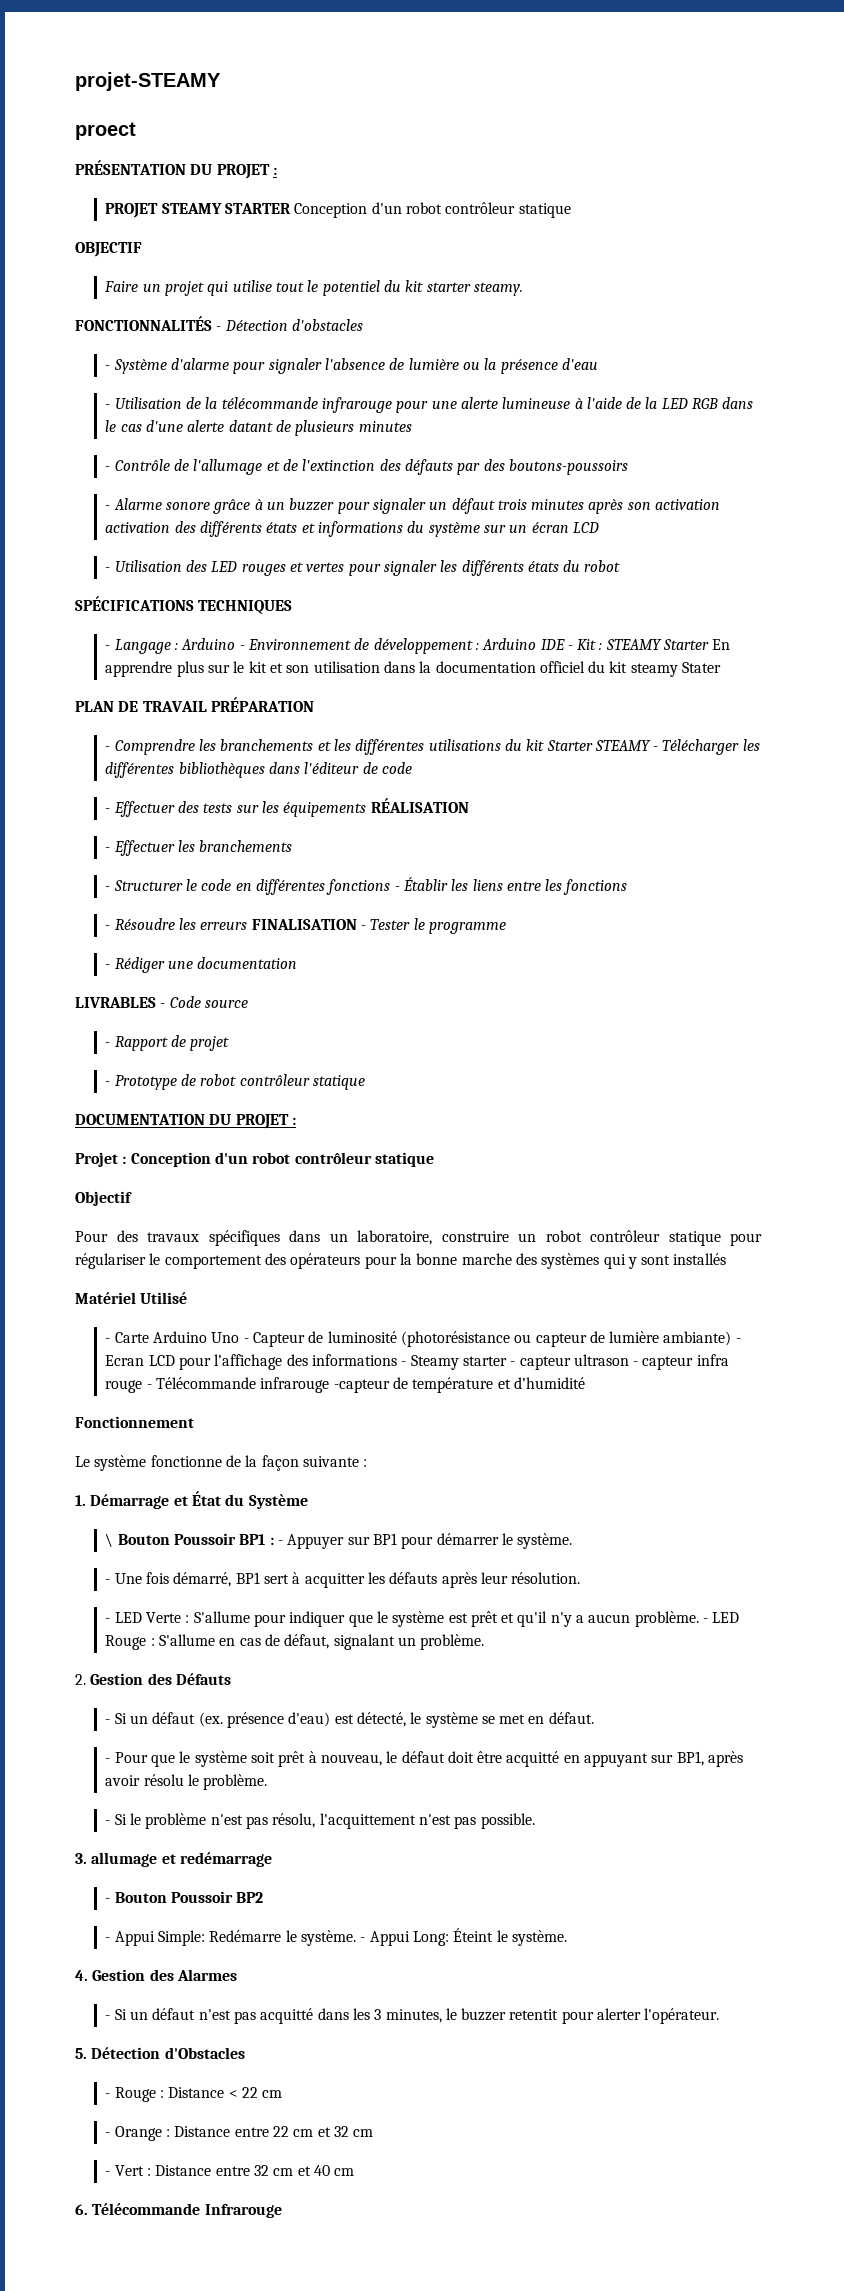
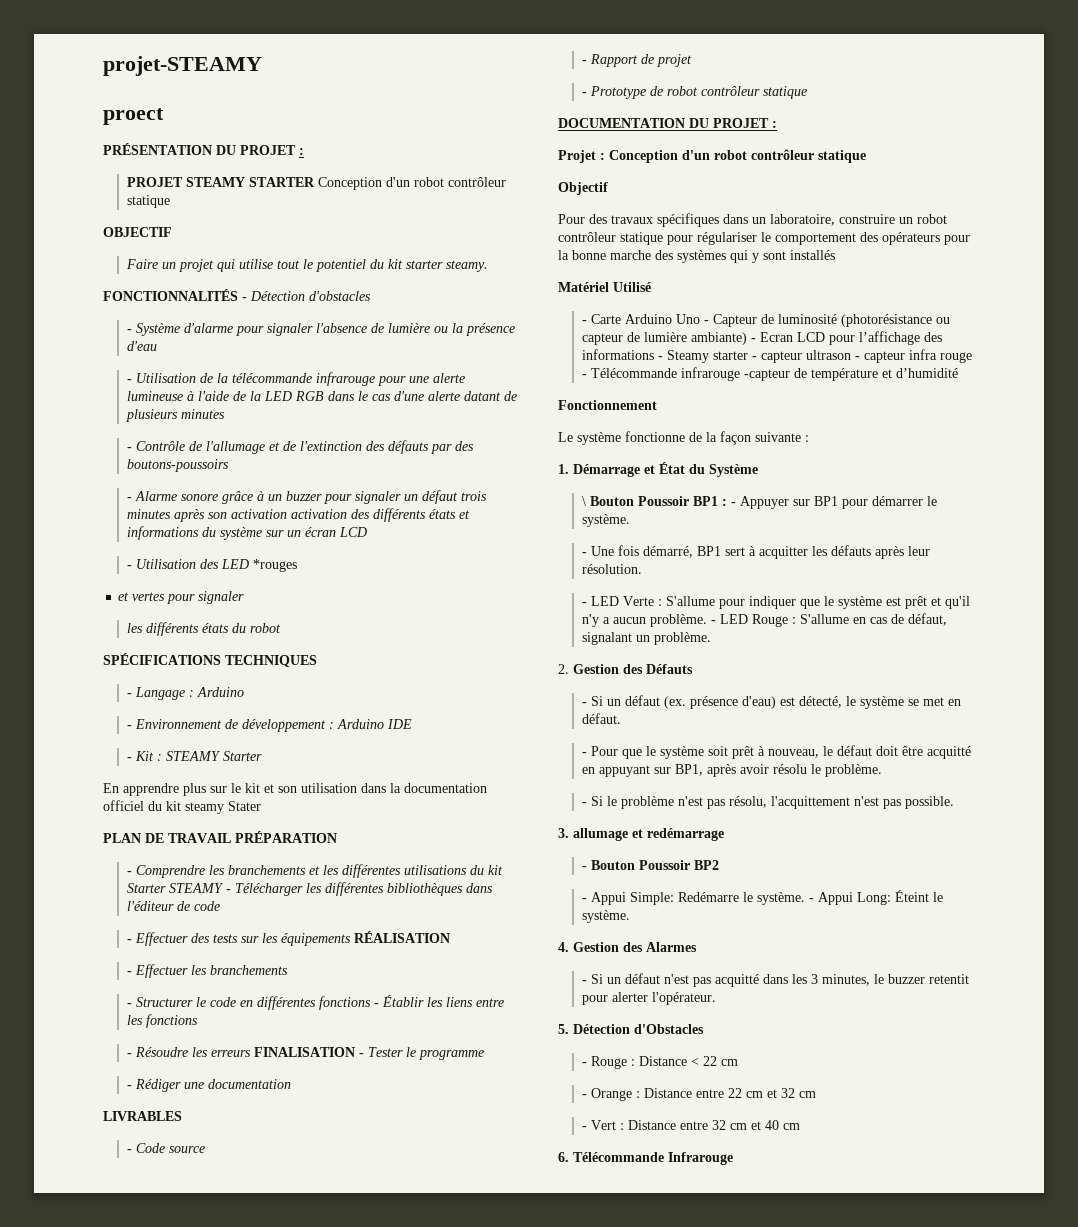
- - Utilisation des LED rouges et vertes pour signaler les différents états du robot
+ - Utilisation des LED *rouges
+ et vertes pour signaler
+ les différents états du robot
- - Langage : Arduino - Environnement de développement : Arduino IDE - Kit : STEAMY Starter En apprendre plus sur le kit et son utilisation dans la documentation officiel du kit steamy Stater
+ - Langage : Arduino
+ - Environnement de développement : Arduino IDE
+ - Kit : STEAMY Starter
+ En apprendre plus sur le kit et son utilisation dans la documentation officiel du kit steamy Stater
- LIVRABLES - Code source
+ LIVRABLES
+ - Code source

• **Exercise prompt**: Copy each line in the listing where "Starter" appears.

• **Response to the task**:
- - Langage : Arduino - Environnement de développement : Arduino IDE - Kit : STEAMY Starter En apprendre plus sur le kit et son utilisation dans la documentation officiel du kit steamy Stater
+ - Kit : STEAMY Starter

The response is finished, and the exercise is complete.